Talk of a recession hitting the U.S. economy is becoming less about whether it will happen, and more like when.
Dawn Fitzpatrick, the custodian of billionaire George Soros’s wealth, doesn't disagree with that—for the most part.
During a recent interview with investor David Rubenstein on his Bloomberg Wealth talk show, she said inflation and rising interest rates are making a recession “inevitable,” but the market is missing something.
“The consumer right here is in extraordinarily good shape,” said Fitzpatrick, the CEO and CIO of Soros Fund Management, which is now operated as a family office after a legendary run as a hedge fund.
In the interview, taped at the end of April and released on Tuesday, Fitzpatrick laid out several important factors that she says could lead to a relatively moderate recession for the average U.S. consumer. And while Fitzpatrick said she thinks a recession is all but guaranteed, she disagrees with market predictions that a severe downturn will hit as early as next year.
“When you look at what markets are pricing here, they’re pricing [a recession] fairly soon, in the 2023 context depending on which asset classes you’re looking at. I actually think markets might be wrong,” Fitzpatrick said, adding that the strength of the U.S. consumer could be enough to stave off a severe recession.

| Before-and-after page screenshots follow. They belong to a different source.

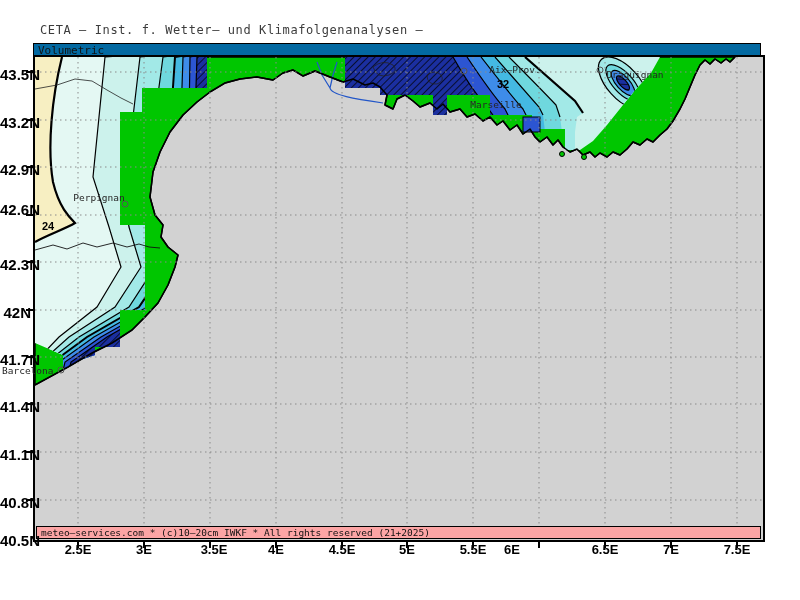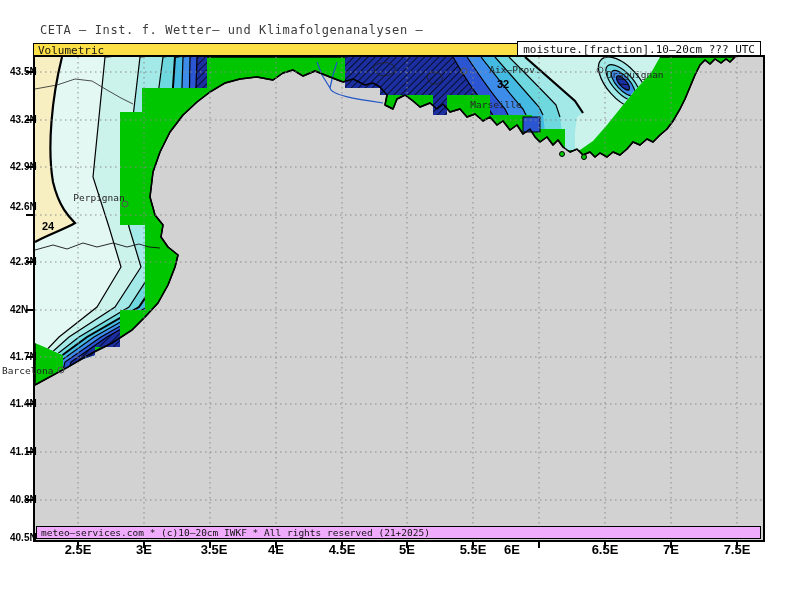"Volumetric" .titlebar { background: #fde047 -> #0369a1 }
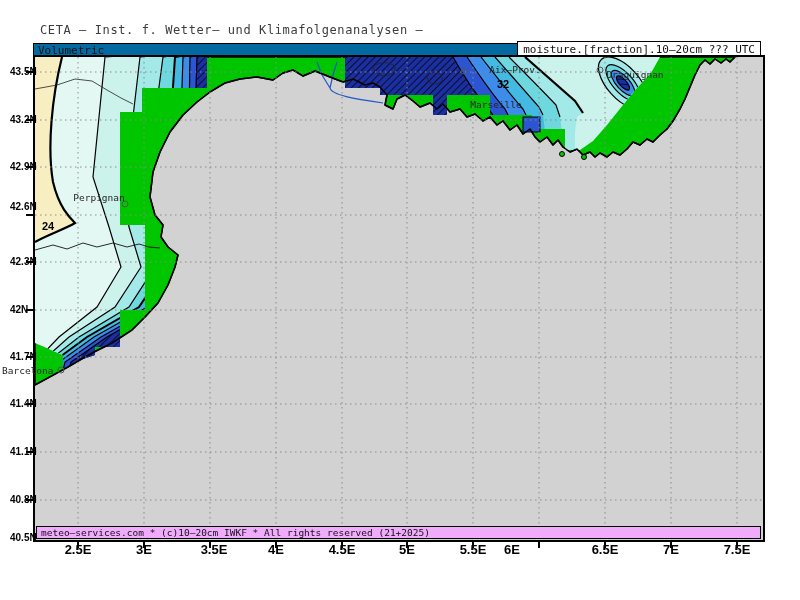"moisture.[fraction].10–20cm ??? UTC" span.tright { html: <span>moisture.[fraction].10–20cm ??? UTC</span> -> none }
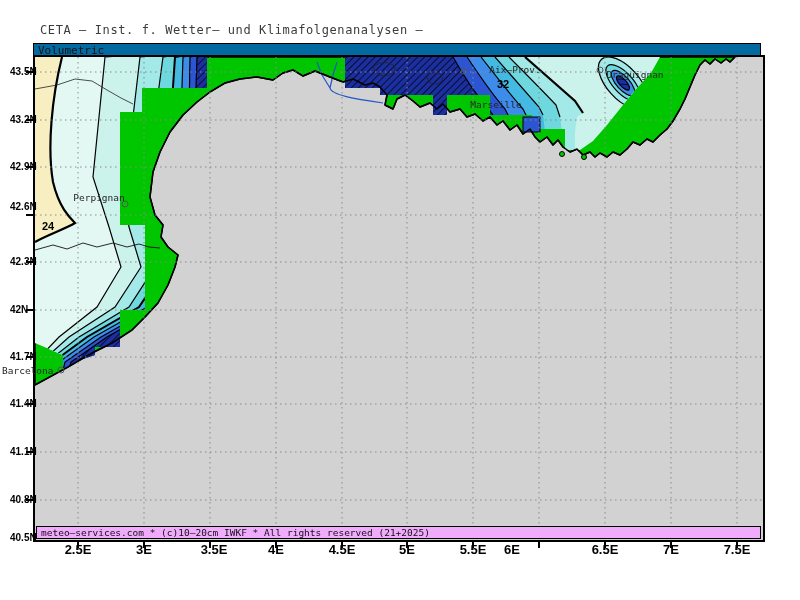"43.5N" .latlab { font-size: 10px -> 15px; padding-left: 10px -> none; text-align: left -> right }
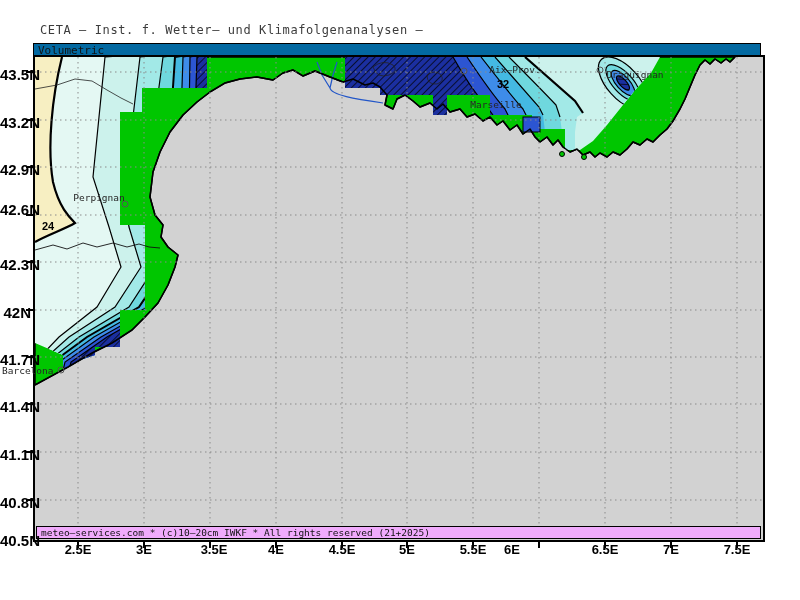"meteo–services.com * (c)10–20cm IWKF *" .copybar { background: #f0abfc -> #fca5a5 }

Unlike past recessions, many American consumers continue to benefit from a large pool of savings built up during the pandemic era’s fiscal stimulus programs. This means that many Americans have so far been able to keep up with their payments, despite inflation causing prices for goods and services in the U.S. to rise an average 8.3% this year.
Americans’ increased savings this year comes despite wage hikes failing to keep up with inflation, Fitzpatrick said. Many companies have been upping wages this year, but not enough for some employees to cope with rising prices, which is leading to some early evidence that U.S. consumers’ pandemic-era savings are starting to be chipped away.
But most Americans still have enough stored away in the bank to get through inflationary pressures, Fitzpatrick said, which combined with a relatively low unemployment rate, makes a severe recession less likely.
“People are paying down their credit cards at levels that were way, way faster than pre-pandemic,” Fitzpatrick said.
Bank executives have noticed similar consumer strength in their customers’ accounts, many of which have swelled over the past year.
“In the balances of our customers, they have more money. In April, their balances grew over March, and in March they grew over all the way back to mid-last year,” Bank of America CEO Brian Moynihan said last week in an interview with CNBC Squawk Box.
Other economists, including Harvard University’s Jason Furman, have noted that the persevering strength of the U.S. consumer despite rising prices could be the difference maker between a severe recession and a moderate one. Analysts from investment bank Goldman Sachs have also forecast that the pandemic-era savings rate and a strong private sector performance could stave off a serious recession.
The U.S. economy can still rely on these forces to help avoid a severe recession, Fitzpatrick said, despite inflation and the likelihood of further interest rate hikes from the Federal Reserve.
“Rate increases will slow the economy and will impact inflation, but this economy has some shock absorbers built in,” she said.